What you should do -
Could each entry below be written out exactly, with every picture dropped?

· · ·

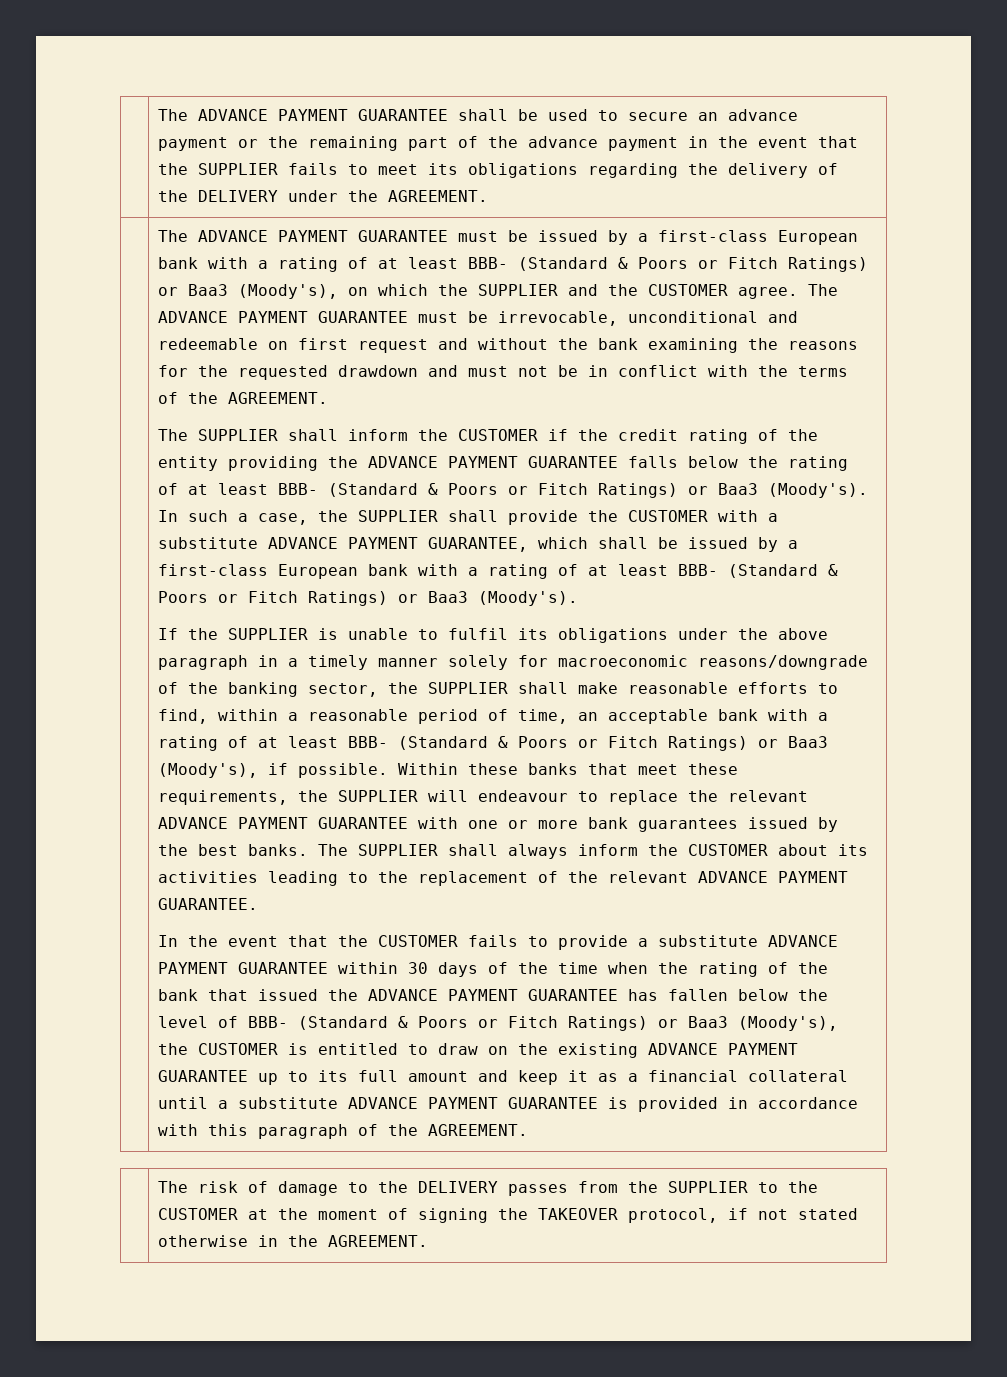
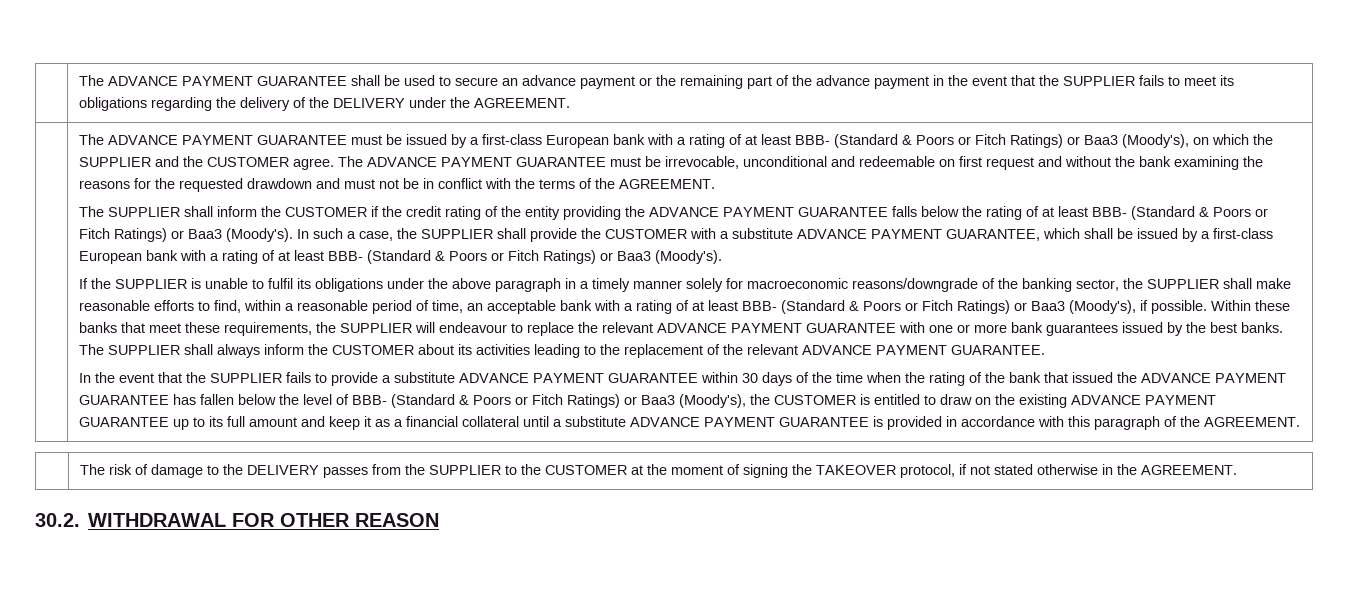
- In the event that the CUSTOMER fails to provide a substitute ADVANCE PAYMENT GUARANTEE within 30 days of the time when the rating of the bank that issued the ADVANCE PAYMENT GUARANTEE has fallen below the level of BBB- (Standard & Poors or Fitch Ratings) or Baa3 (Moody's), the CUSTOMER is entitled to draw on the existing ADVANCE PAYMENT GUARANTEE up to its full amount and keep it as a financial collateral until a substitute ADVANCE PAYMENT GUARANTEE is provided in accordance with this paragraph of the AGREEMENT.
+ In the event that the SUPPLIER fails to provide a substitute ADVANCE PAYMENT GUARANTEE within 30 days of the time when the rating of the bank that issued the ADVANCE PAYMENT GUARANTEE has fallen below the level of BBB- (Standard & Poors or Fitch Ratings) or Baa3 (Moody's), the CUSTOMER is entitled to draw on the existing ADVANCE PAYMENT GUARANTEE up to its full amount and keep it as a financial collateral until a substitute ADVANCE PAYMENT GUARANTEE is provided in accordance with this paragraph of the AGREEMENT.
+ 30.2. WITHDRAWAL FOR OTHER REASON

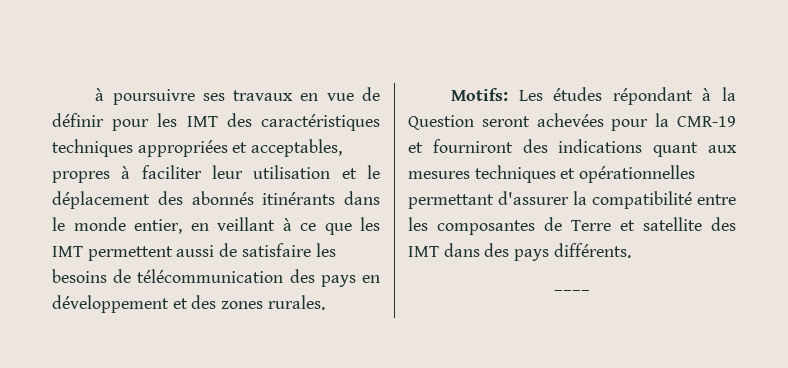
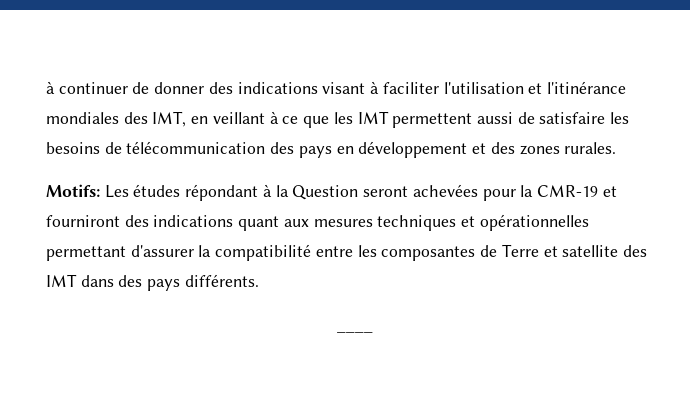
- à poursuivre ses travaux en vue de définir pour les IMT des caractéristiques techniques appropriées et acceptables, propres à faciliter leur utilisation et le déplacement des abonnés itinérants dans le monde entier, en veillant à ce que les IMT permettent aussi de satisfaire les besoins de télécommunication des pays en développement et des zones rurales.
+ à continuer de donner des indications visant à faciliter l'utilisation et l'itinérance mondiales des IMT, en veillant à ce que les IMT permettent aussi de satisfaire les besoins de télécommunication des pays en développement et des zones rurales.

· · ·

Exercise answer -
- In the event that the CUSTOMER fails to provide a substitute ADVANCE PAYMENT GUARANTEE within 30 days of the time when the rating of the bank that issued the ADVANCE PAYMENT GUARANTEE has fallen below the level of BBB- (Standard & Poors or Fitch Ratings) or Baa3 (Moody's), the CUSTOMER is entitled to draw on the existing ADVANCE PAYMENT GUARANTEE up to its full amount and keep it as a financial collateral until a substitute ADVANCE PAYMENT GUARANTEE is provided in accordance with this paragraph of the AGREEMENT.
+ In the event that the SUPPLIER fails to provide a substitute ADVANCE PAYMENT GUARANTEE within 30 days of the time when the rating of the bank that issued the ADVANCE PAYMENT GUARANTEE has fallen below the level of BBB- (Standard & Poors or Fitch Ratings) or Baa3 (Moody's), the CUSTOMER is entitled to draw on the existing ADVANCE PAYMENT GUARANTEE up to its full amount and keep it as a financial collateral until a substitute ADVANCE PAYMENT GUARANTEE is provided in accordance with this paragraph of the AGREEMENT.
+ 30.2. WITHDRAWAL FOR OTHER REASON

- à poursuivre ses travaux en vue de définir pour les IMT des caractéristiques techniques appropriées et acceptables, propres à faciliter leur utilisation et le déplacement des abonnés itinérants dans le monde entier, en veillant à ce que les IMT permettent aussi de satisfaire les besoins de télécommunication des pays en développement et des zones rurales.
+ à continuer de donner des indications visant à faciliter l'utilisation et l'itinérance mondiales des IMT, en veillant à ce que les IMT permettent aussi de satisfaire les besoins de télécommunication des pays en développement et des zones rurales.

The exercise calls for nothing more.